* Problem requirements
Determine which lines of the records include the word "monospace", and copy them.

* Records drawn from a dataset
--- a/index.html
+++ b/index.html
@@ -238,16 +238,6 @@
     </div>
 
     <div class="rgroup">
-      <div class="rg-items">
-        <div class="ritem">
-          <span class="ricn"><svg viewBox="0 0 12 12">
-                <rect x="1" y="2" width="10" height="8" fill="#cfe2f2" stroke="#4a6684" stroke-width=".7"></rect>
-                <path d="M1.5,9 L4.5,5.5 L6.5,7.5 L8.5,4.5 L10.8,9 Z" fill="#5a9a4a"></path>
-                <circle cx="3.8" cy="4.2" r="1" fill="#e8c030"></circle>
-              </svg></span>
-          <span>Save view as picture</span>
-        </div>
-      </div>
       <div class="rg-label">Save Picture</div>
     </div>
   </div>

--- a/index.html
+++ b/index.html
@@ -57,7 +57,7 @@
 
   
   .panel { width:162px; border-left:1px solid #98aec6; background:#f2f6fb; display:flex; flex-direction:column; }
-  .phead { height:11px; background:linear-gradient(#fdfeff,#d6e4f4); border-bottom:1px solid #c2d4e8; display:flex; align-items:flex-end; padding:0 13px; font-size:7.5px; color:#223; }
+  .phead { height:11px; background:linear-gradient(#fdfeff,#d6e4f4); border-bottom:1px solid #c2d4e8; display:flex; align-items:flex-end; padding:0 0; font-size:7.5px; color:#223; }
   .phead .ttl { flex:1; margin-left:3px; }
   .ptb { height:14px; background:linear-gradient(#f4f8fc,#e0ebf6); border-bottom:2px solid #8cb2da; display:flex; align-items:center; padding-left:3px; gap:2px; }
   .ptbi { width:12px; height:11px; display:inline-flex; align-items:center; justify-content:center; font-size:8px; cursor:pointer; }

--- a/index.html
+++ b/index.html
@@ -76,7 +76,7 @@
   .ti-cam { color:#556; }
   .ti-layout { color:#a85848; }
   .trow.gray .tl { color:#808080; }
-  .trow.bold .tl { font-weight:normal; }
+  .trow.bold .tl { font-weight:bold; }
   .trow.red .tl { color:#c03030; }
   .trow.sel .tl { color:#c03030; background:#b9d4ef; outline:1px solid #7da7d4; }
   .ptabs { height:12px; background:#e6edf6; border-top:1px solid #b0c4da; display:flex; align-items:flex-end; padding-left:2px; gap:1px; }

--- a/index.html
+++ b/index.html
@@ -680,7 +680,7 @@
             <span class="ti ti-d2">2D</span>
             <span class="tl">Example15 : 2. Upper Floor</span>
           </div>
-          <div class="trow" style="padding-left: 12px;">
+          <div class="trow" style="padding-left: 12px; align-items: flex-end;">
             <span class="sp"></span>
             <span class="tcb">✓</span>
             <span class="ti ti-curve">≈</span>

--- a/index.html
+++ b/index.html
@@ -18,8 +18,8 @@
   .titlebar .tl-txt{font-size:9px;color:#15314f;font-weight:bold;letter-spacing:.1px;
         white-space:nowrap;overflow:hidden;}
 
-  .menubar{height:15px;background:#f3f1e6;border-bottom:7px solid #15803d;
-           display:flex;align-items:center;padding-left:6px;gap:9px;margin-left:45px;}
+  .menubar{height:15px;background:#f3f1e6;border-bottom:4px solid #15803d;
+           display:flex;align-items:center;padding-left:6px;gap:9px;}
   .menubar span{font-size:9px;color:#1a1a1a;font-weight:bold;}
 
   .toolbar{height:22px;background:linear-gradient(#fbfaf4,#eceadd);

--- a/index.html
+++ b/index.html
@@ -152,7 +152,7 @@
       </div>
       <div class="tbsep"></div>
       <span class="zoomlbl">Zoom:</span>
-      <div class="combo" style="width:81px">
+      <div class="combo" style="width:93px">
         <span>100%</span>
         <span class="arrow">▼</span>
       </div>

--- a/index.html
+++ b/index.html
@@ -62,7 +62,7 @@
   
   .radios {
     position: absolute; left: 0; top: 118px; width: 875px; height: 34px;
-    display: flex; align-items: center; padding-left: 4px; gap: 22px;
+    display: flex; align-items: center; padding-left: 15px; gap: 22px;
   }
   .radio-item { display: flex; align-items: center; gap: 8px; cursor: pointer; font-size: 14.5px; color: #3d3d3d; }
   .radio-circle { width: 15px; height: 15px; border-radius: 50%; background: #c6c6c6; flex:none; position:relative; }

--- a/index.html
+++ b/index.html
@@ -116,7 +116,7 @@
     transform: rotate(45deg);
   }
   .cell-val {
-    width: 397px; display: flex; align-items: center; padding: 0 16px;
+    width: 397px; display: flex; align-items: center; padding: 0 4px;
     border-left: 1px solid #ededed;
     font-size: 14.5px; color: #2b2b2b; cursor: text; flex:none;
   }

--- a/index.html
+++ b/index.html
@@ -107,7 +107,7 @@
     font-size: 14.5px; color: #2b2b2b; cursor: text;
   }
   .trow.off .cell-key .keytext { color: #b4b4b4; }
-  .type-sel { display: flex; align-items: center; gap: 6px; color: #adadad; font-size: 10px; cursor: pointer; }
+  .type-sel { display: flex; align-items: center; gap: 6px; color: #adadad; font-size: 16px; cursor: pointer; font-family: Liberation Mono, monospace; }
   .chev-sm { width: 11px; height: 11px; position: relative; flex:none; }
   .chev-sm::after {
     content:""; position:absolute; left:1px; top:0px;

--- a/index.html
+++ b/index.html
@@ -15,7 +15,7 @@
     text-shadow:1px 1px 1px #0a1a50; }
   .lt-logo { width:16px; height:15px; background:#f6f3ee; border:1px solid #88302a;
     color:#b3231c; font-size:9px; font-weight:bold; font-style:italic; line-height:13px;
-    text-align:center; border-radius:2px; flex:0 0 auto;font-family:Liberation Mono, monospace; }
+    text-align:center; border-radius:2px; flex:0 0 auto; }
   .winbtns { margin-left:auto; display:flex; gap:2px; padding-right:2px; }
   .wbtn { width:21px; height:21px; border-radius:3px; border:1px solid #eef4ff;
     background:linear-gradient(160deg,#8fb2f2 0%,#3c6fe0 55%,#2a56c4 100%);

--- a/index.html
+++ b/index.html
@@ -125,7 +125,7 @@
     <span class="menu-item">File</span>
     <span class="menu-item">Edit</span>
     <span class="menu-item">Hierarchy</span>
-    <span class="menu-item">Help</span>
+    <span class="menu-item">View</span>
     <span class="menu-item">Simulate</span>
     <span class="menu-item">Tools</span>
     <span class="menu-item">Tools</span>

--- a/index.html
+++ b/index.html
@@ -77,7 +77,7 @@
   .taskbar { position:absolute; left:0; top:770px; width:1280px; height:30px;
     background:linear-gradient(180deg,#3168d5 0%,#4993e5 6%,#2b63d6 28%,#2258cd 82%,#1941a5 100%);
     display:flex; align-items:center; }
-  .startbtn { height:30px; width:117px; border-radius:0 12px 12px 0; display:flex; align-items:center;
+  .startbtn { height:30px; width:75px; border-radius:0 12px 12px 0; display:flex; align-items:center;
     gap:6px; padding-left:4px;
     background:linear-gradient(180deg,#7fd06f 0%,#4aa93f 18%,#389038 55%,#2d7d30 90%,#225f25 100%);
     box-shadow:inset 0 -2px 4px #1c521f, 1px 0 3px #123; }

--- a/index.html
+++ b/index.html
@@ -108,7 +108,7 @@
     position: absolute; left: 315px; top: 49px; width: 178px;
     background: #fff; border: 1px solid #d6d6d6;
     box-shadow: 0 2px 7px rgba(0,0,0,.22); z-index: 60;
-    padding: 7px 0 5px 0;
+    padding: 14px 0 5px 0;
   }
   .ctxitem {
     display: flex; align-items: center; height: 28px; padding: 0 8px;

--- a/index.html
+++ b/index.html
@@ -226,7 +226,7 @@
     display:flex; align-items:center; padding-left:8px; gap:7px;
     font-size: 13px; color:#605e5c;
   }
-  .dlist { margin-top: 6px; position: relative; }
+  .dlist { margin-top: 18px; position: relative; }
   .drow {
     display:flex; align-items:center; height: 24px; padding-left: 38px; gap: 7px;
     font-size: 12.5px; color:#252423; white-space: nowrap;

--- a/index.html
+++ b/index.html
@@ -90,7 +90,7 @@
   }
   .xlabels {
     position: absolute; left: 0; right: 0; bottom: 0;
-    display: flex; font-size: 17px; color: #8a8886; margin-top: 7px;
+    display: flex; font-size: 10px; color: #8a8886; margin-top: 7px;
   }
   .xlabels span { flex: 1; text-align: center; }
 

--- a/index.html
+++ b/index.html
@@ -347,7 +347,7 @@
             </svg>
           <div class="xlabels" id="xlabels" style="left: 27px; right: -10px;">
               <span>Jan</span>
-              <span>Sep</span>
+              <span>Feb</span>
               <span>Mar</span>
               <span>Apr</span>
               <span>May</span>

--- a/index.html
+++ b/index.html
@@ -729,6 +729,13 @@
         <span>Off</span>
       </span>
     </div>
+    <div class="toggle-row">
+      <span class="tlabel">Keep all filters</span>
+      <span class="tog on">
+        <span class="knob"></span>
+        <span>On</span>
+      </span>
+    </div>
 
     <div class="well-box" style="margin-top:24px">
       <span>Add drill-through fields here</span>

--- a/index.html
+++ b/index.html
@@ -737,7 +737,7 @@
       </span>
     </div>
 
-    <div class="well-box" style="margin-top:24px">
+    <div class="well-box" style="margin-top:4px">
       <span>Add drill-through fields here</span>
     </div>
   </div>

* Solution to the exercise
+  .type-sel { display: flex; align-items: center; gap: 6px; color: #adadad; font-size: 16px; cursor: pointer; font-family: Liberation Mono, monospace; }
-    text-align:center; border-radius:2px; flex:0 0 auto;font-family:Liberation Mono, monospace; }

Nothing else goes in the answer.